Telling someone you aren’t in an intimate relationship with that you are going to give them cunnilingus and they are going to enjoy it is abusive. There are much worse forms of abuse, but it’s abusive. Choosing to say that to someone who you have a professional relationship with can and should have consequences on your career. Not to punish you, but just because your actions make people uncomfortable.

The victim of that text has said she did forgive him, but she kind of wishes she hadn’t, because clearly the violation is still real, it’s not gone. It’s understandable for others who might be victims of the same thing to also feel like it’s not gone.

It’s a small act. We can even choose to believe it’s an isolated one (unlikely, but maybe). If the effects on his career are disproportional, that’s unfortunate. But it’s just the way the consequences fall. Women in the places he might work don’t deserve to have to put up with it.

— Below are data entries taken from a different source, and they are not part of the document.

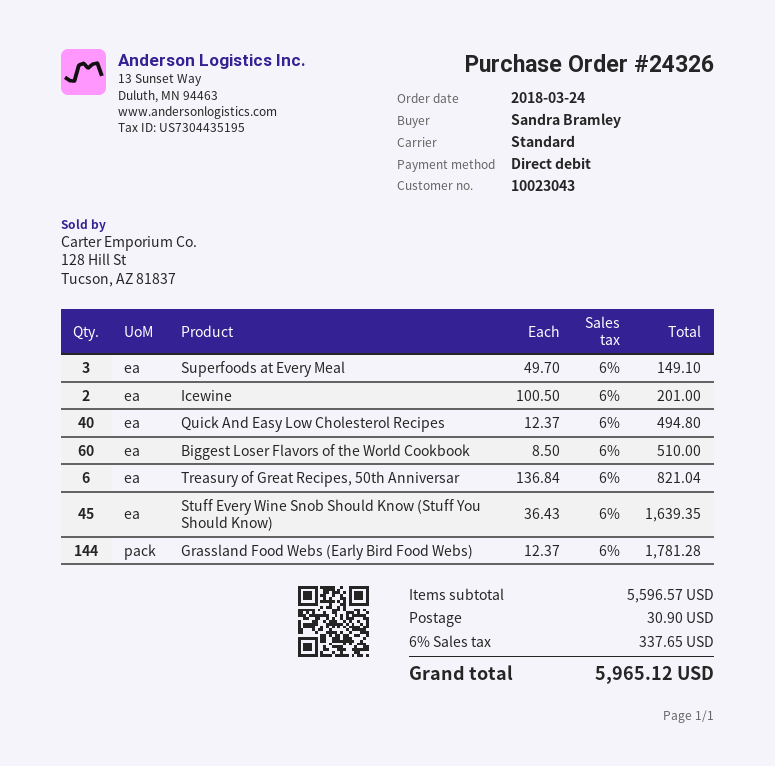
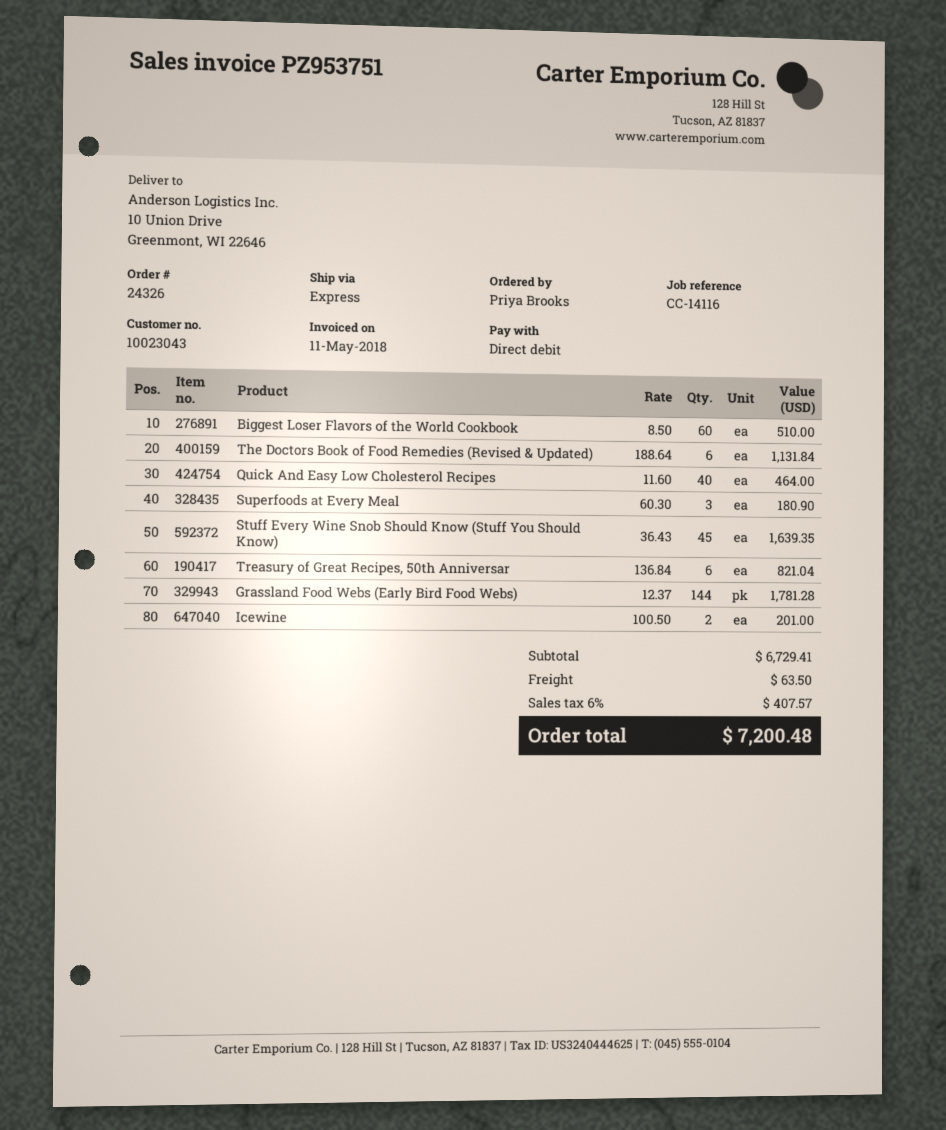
ordered by: Sandra Bramley -> Priya Brooks
shipping method: standard -> express
Superfoods at Every Meal: 3 x 49.70 = 149.10 -> 3 x 60.30 = 180.90
Quick And Easy Low Cholesterol Recipes: 40 x 12.37 = 494.80 -> 40 x 11.60 = 464.00
The Doctors Book of Food Remedies (Revised & Updated): none -> 6 x 188.64 = 1131.84
subtotal: 5596.57 -> 6729.41
shipping: 30.90 -> 63.50
tax: 6% = 337.65 -> 6% = 407.57
total: 5965.12 -> 7200.48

Sure. But probably not in Japan. (oops)

Once a women straight up told me , a beer tender at my local brewery, women just want their pussies sucked. I lol’d and just drank my beer. She wasn’t even drunk.

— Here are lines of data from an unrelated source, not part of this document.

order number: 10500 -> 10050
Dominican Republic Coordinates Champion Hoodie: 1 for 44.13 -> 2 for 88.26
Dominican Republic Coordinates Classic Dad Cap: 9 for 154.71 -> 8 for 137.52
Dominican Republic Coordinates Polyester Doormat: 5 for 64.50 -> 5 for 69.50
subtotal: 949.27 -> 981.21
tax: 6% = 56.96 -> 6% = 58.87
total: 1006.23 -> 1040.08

I don’t think this is a big deal. Sticks and stones. Everything is just made to seem worse than it really is on the Internet, then people make these stories as if they were real, as added weight to crush people that make mistakes.

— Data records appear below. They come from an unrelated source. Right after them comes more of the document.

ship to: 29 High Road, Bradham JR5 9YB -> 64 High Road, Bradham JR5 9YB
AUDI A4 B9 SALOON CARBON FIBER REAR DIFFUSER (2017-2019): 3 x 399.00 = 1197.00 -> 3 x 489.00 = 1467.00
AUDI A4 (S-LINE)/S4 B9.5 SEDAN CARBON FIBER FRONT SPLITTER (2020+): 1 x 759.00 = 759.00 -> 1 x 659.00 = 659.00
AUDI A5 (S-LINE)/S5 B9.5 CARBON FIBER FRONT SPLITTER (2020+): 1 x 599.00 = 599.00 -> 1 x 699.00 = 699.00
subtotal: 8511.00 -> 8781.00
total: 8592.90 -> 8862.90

I don’t know what kind of professional environment some people work at, but that text to a co-worker or vendor partner would be immediate grounds for dismissal where I work.

I guess you could’ve gotten away with it in a couple of the warehouses/construction sites I’ve worked at when I was younger, but a white-collar job? No way. Even in the Army, that text shown to your commander would result in some punishment like extra duty for a few weekends or some pay getting docked.

This reminds me of the Mad Men episode where Don Draper discovers that Lane Pryce embezzled from the company, planning to pay back the funds with his bonus.

Don takes the hard line and forces him to resign. Lane ends up hanging himself.

From a human standpoint, Don was wrong. He was also right. Lane probably didn’t belong in that type of company anyway. Too much power and temptation for his personality type.

Rather than blacklisting Chris Avellone, perhaps the right approach is from an HR perspective. Drunk texts like that at his age strongly indicate substance abuse issues, especially with the apology right after. Would be nice if we could figure out a way not to throw out the baby with the bathwater.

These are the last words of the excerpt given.